By Hayley Crandall
Seasons Hospice & Palliative Care have been working to protect not only patients but workers as well during the accelerating pandemic through extensive training and adhering to Center for Disease Control (CDC) guidelines, according to Tony Kudner, vice president, communications and public affairs.
According to Kudner, staff with Seasons Hospice & Palliative Care have gone through “extensive” training through the company’s Learning Management System along with weekly training videos and in-person competency training and mentoring.
Serious handwashing and usage of personal protective equipment (such as wearing masks) have been a main part of the staff’s training.
“We used these and other methods to train on handwashing technique,” said Kudner. “As well as how to safely don and take off other personal protective equipment.”
Seasons Hospice & Palliative Care has also created a hub for information for staff with experts able to be reached by a quick email to provide case-by-case assistance and training as needed, according to Kudner.
Much like other health care providers during this time, the company has had to deal with shortages regarding protective equipment, like masks, for staff but have been able to source what was needed.
“We have faced some shortages,” said Kudner. “We are glad that the government is working to help ramp up production as the situation progresses.”
Thankfully, staffing has not been a big issue for the company, and it is working to communicate and support any workers that may need it during this time. An employee assistance program is in place to help with communication within the company, said Kudner.
Seasons Hospice & Palliative Care have had some previous preparations for large scale emergencies like this, thanks to requirements from the Center for Medicare and Medicaid Services (CMS), according to Kudner. CMS requires emergency procedures to be in place along with plans about infection control. Plans like this have influenced actions regarding the COVID-19 outbreak.
However, this situation is still unlike anything many people have seen, forcing the medical field and health care system in America to adapt as the pandemic progresses.
“It goes without saying that this situation is wholly unique,” said Kudner. “And we’re adapting to it along with the rest of the health system in the US.”

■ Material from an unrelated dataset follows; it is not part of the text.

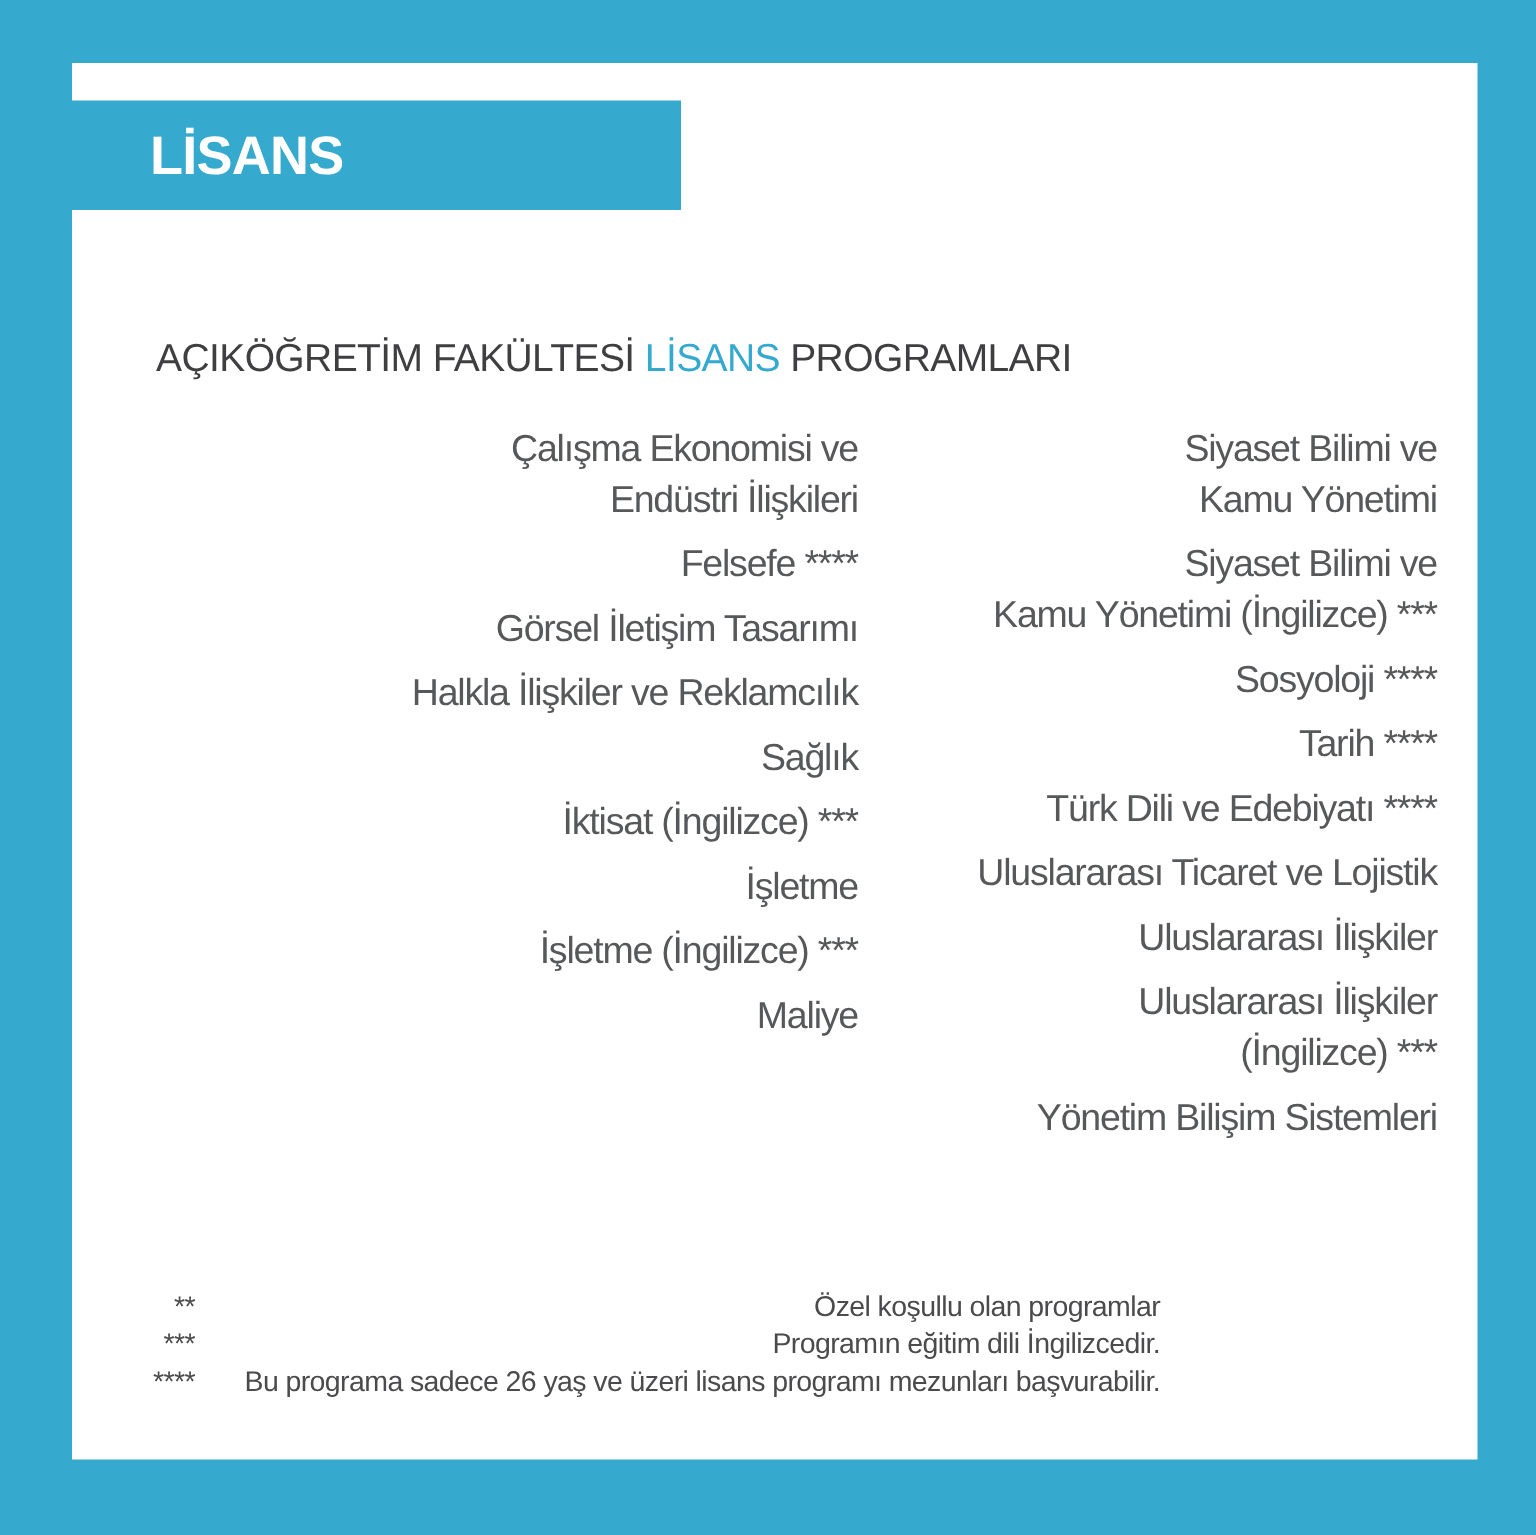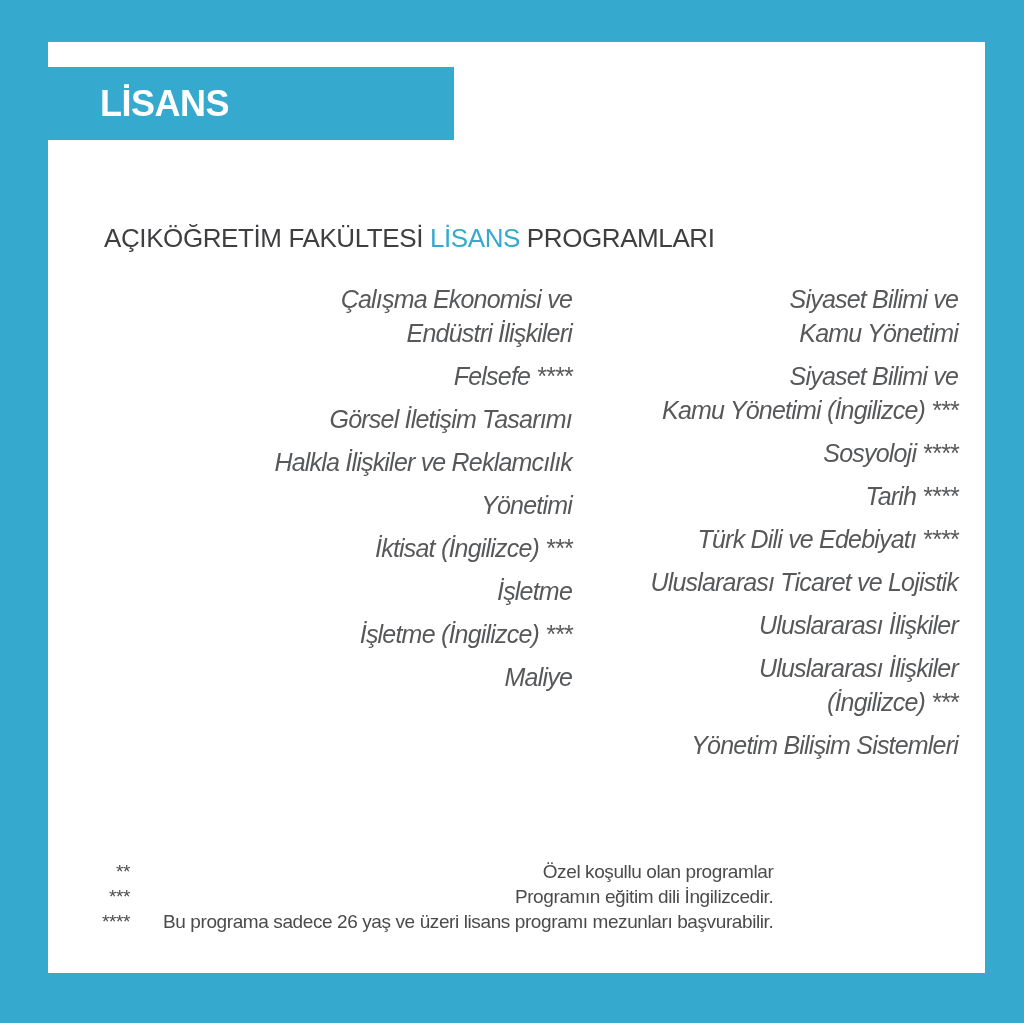"Çalışma Ekonomisi ve" .item { font-style: italic -> none }
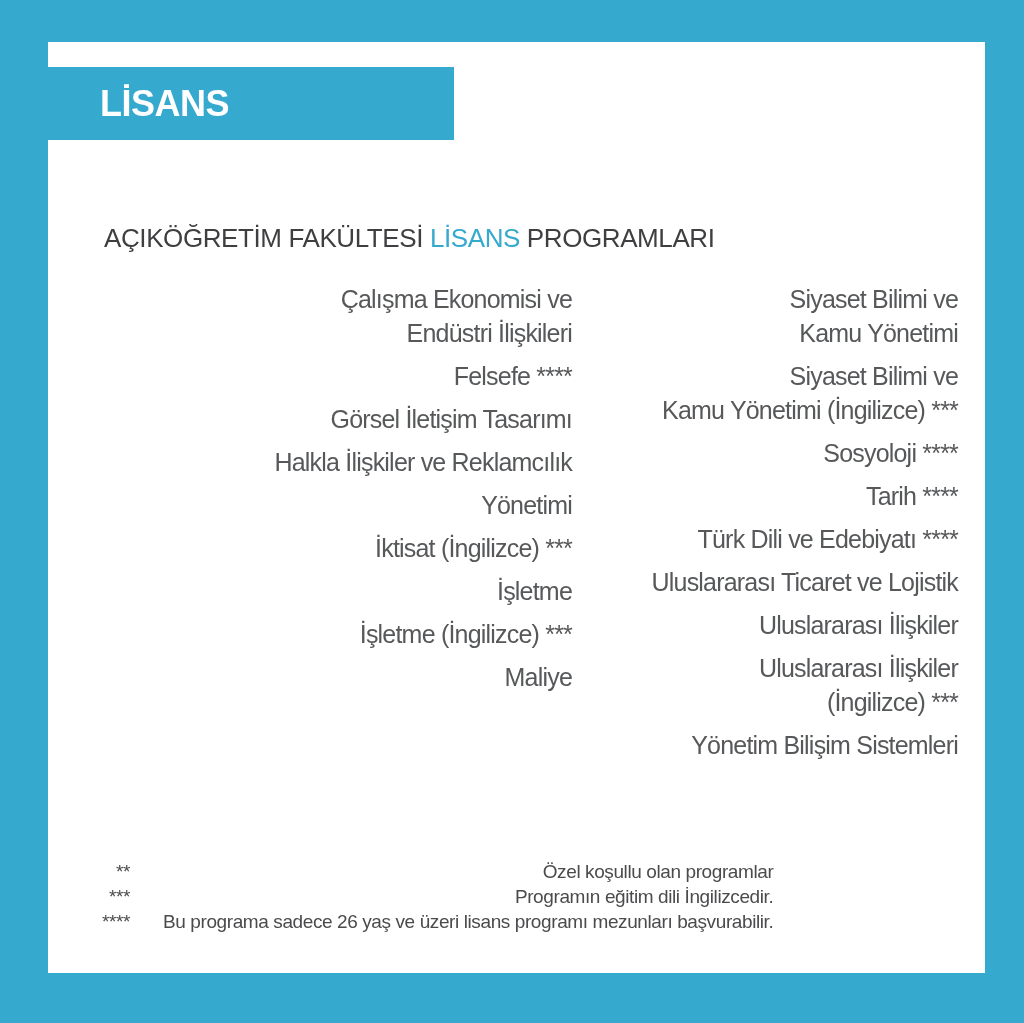"Yönetimi" div.item { text: Yönetimi -> Sağlık }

Despite the uncertain times, Seasons Hospice & Palliative Care is still welcoming volunteers. The company has been working to limit any chance of exposure and infection through check-ups via phone calls or working in administrative offices. In cases of volunteers physically seeing patients, they are practicing wearing protective equipment and washing hands.
“Volunteers are a critical and mandated part of hospice,” said Kudner. “And our care wouldn’t be the same without them.